CONCEPT Cited by 1 source
Portable execution environment¶
A portable execution environment is a uniquely named, fully declared package + binary environment that can be built once and rehydrated anywhere — including at execution time, not just deploy time. It is the Metaflow alternative to asking data scientists to hand-manage Docker images.
Why not just Docker¶
Open-source Metaflow originally relied only on @conda. Netflix's
motivation for going further:
"[W]e need to help the developer to package and rehydrate the whole execution environment of a project in a remote pod in a reproducible manner (preferably quickly). Specifically, we don't want to ask developers to manage Docker images of their own manually, which quickly results in more problems than it solves. This is why Metaflow provides support for dependency management out of the box." (Source: sources/2024-07-22-netflix-supporting-diverse-ml-systems-at-netflix)
What "portable" buys you¶
The Netflix
metaflow-nflx-extensions
package added two capabilities on top of open-source @conda /
@pypi (the latter was later upstreamed):
- Unique-named environments — the
metaflow environmentCLI builds an env and assigns it a unique name tied to the run ID + model type, so other flows / steps can reference that exact environment later. - Execution-time env fetch — unlike typical flows where
@conda/@pypienvs are resolved at deploy time, portable envs can be resolved at execution time. This is what makes patterns/dynamic-environment-composition possible — a higher-order flow can build an env that includes another flow's deps + its own, and use it in a subsequent step.

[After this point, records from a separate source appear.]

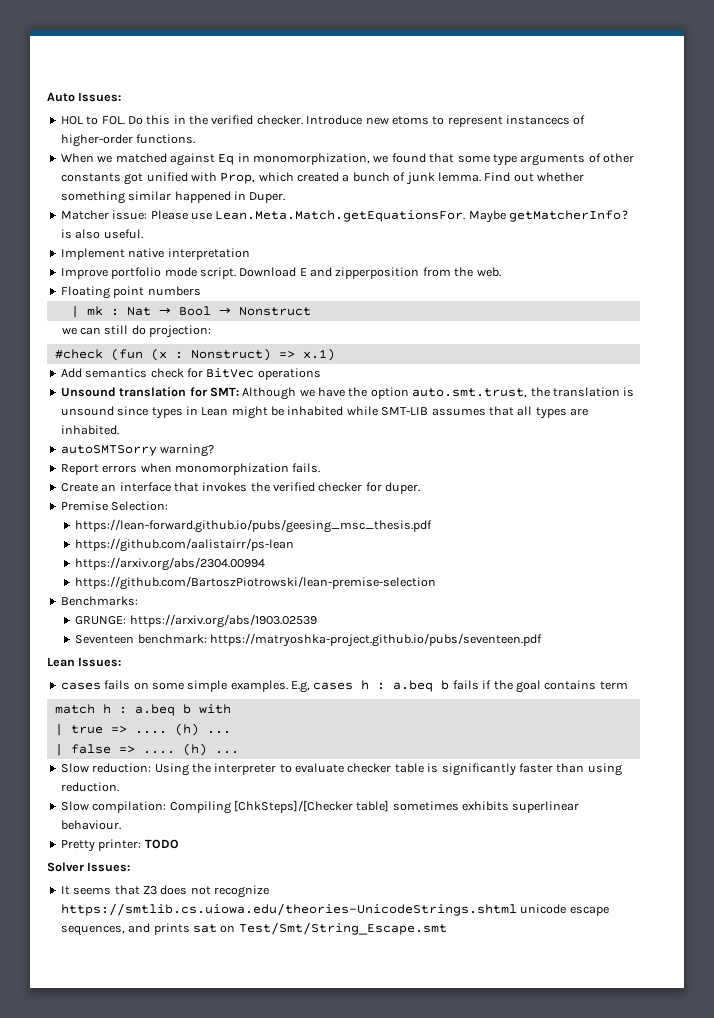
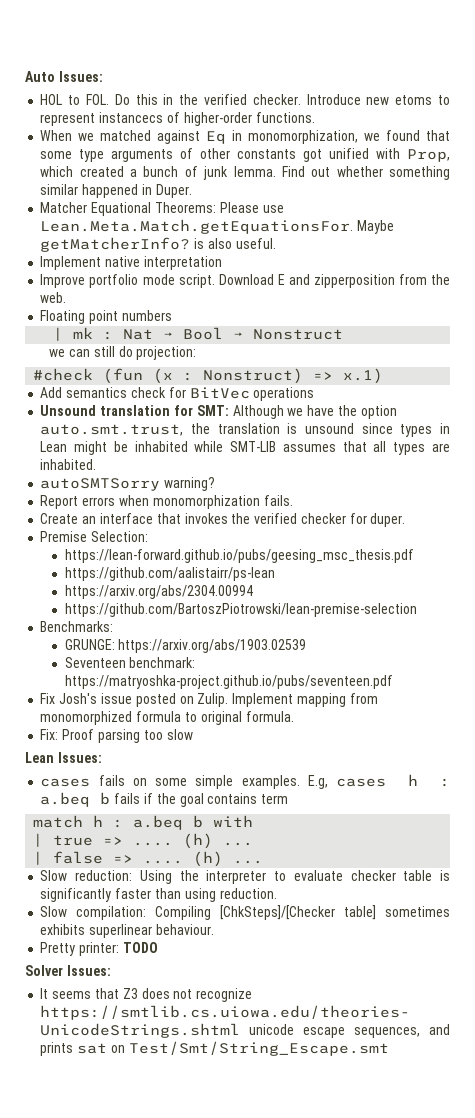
- Matcher issue: Please use Lean.Meta.Match.getEquationsFor. Maybe getMatcherInfo? is also useful.
+ Matcher Equational Theorems: Please use Lean.Meta.Match.getEquationsFor. Maybe getMatcherInfo? is also useful.
+ Fix Josh's issue posted on Zulip. Implement mapping from monomorphized formula to original formula.
+ Fix: Proof parsing too slow

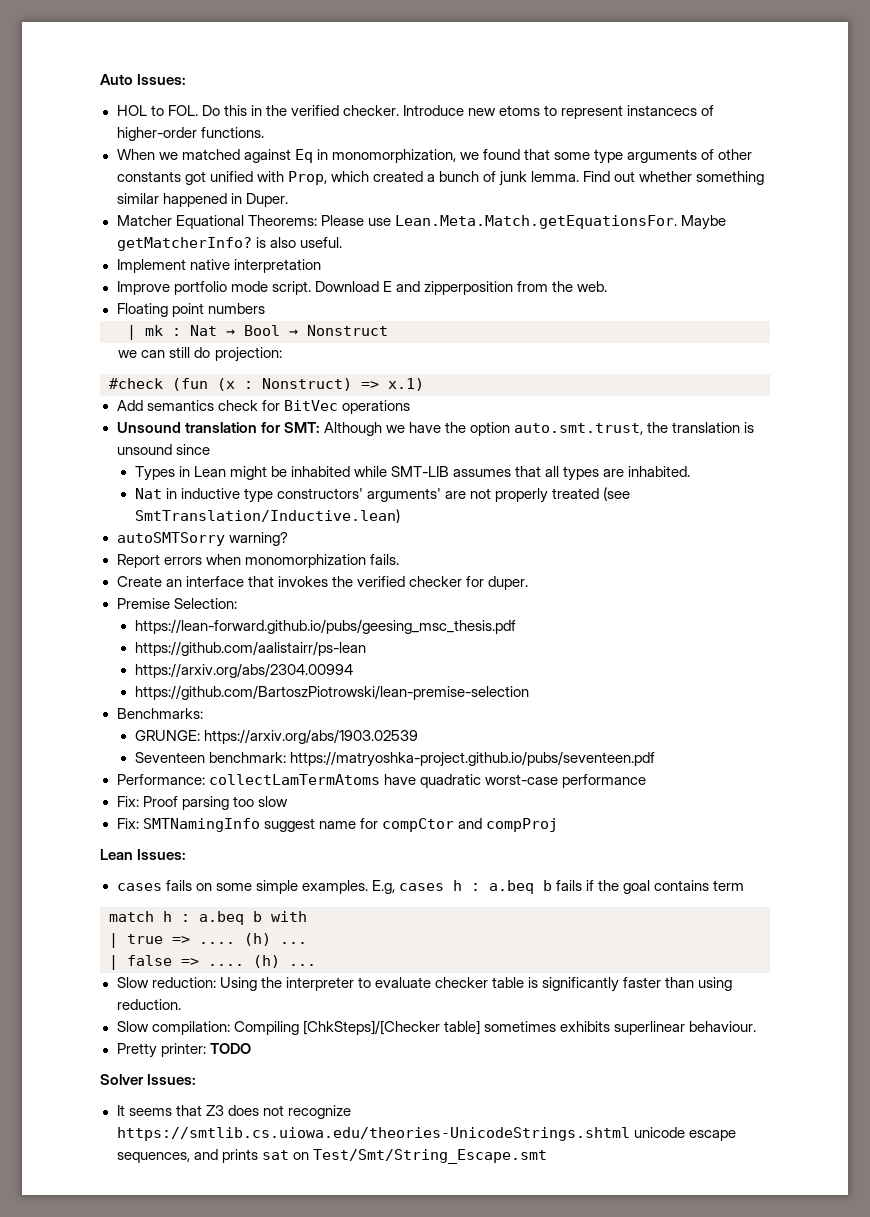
- Unsound translation for SMT: Although we have the option auto.smt.trust, the translation is unsound since types in Lean might be inhabited while SMT-LIB assumes that all types are inhabited.
+ Unsound translation for SMT: Although we have the option auto.smt.trust, the translation is unsound since
+ Types in Lean might be inhabited while SMT-LIB assumes that all types are inhabited.
+ Nat in inductive type constructors' arguments' are not properly treated (see SmtTranslation/Inductive.lean)
- Fix Josh's issue posted on Zulip. Implement mapping from monomorphized formula to original formula.
+ Performance: collectLamTermAtoms have quadratic worst-case performance
+ Fix: SMTNamingInfo suggest name for compCtor and compProj

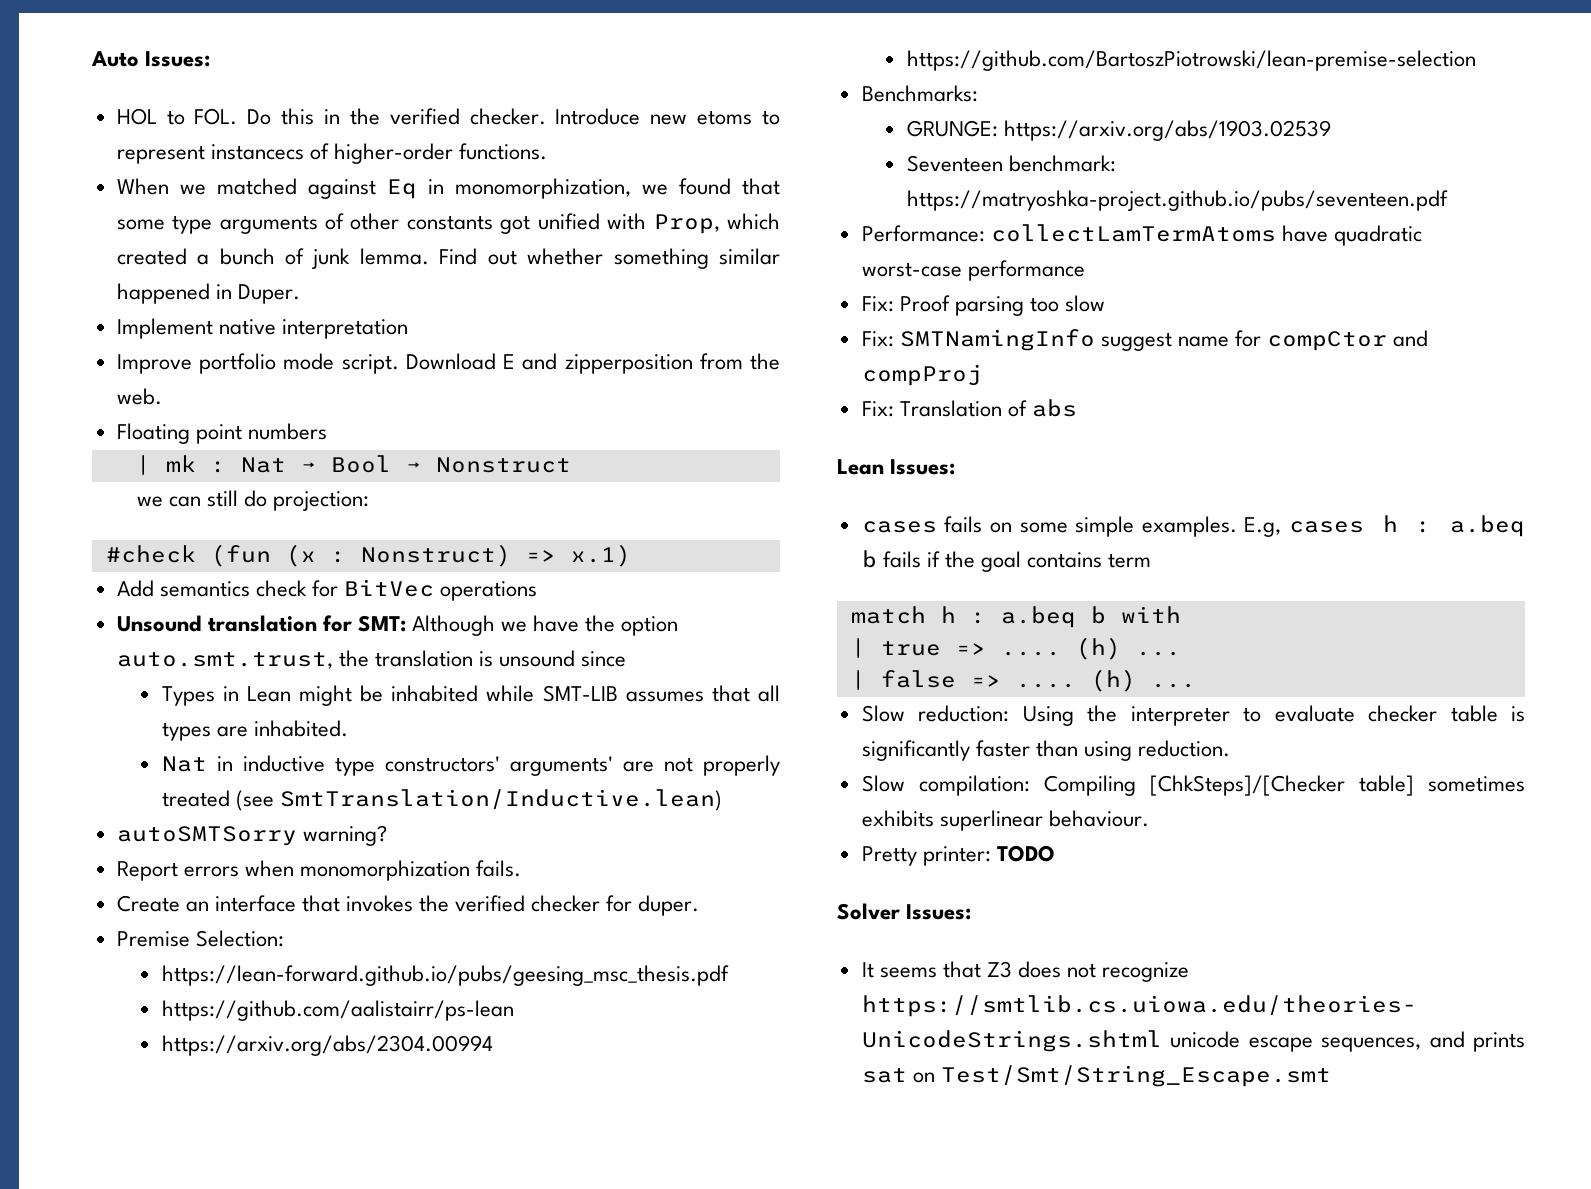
- Matcher Equational Theorems: Please use Lean.Meta.Match.getEquationsFor. Maybe getMatcherInfo? is also useful.
+ Fix: Translation of abs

Canonical use case — the "Explainer flow"¶
Netflix trains many models, each with its own deps. To train an explainer model per trained model, the training system needs:
- Access to the original model and its training environment.
- Dependencies specific to building the explainer model itself.
Explainer flow is event-triggered by upstream Model A/B/C flows.
Its build_environment step calls metaflow environment to build
an env that includes both the input-model deps and the explainer-
specific deps, assigning a unique name. Its train_explainer step
then fetches that exact env at execution time and runs in it.
This pattern — higher-order training system that takes another system's env as input and produces an env-aware artifact — is the generalisable lesson.
Stability caveat¶
Portable environments are implemented via Metaflow's extension mechanism, which is "publicly available but subject to change, and hence not a part of Metaflow's stable API yet." Use at your own risk.